§ **Your assignment**
Hunt for the word "none" across the entries below, copying each line that holds it.

Records from a collection:
_ _ _ _ _ _ _

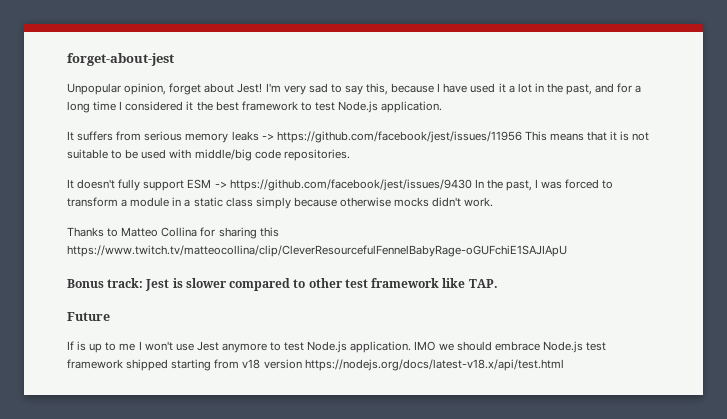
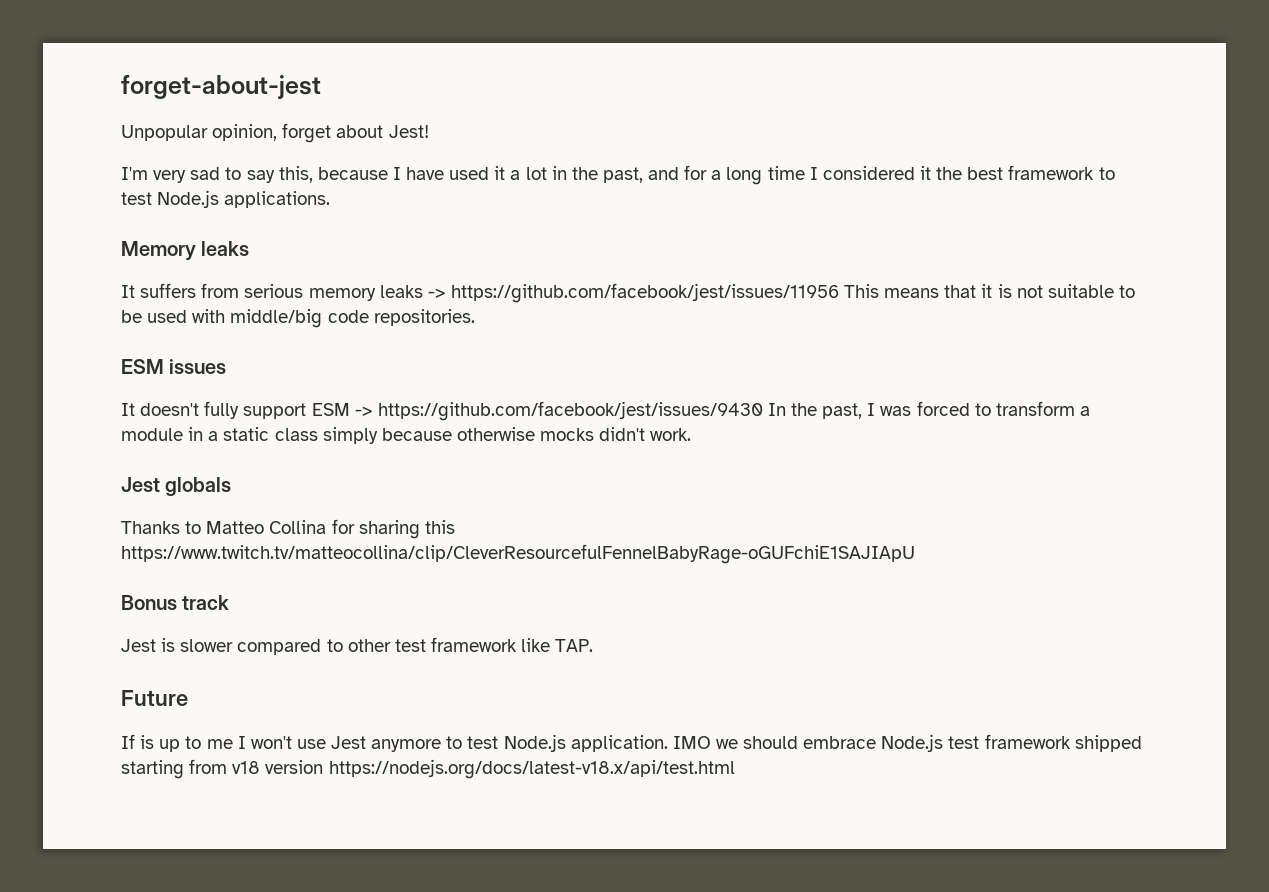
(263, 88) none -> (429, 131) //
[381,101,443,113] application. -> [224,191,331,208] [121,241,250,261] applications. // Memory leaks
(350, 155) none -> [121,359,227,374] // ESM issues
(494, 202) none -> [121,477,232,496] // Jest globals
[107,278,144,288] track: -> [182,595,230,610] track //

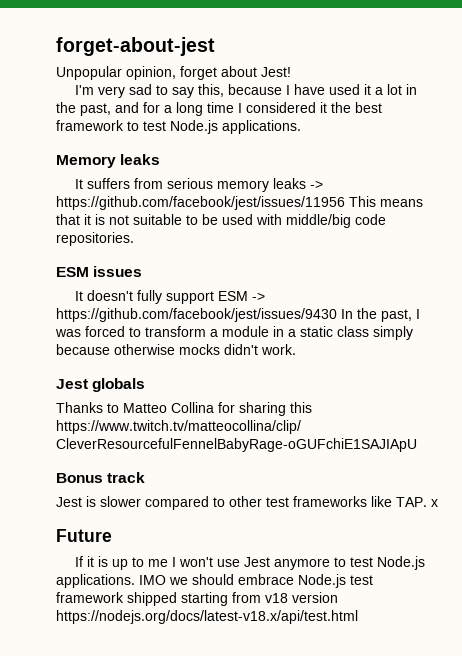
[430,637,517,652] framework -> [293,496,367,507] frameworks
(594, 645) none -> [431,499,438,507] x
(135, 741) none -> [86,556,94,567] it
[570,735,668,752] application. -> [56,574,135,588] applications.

_ _ _ _ _ _ _

§ **Answer to the exercise**
(263, 88) none -> (429, 131) //
(350, 155) none -> [121,359,227,374] // ESM issues
(494, 202) none -> [121,477,232,496] // Jest globals
(594, 645) none -> [431,499,438,507] x
(135, 741) none -> [86,556,94,567] it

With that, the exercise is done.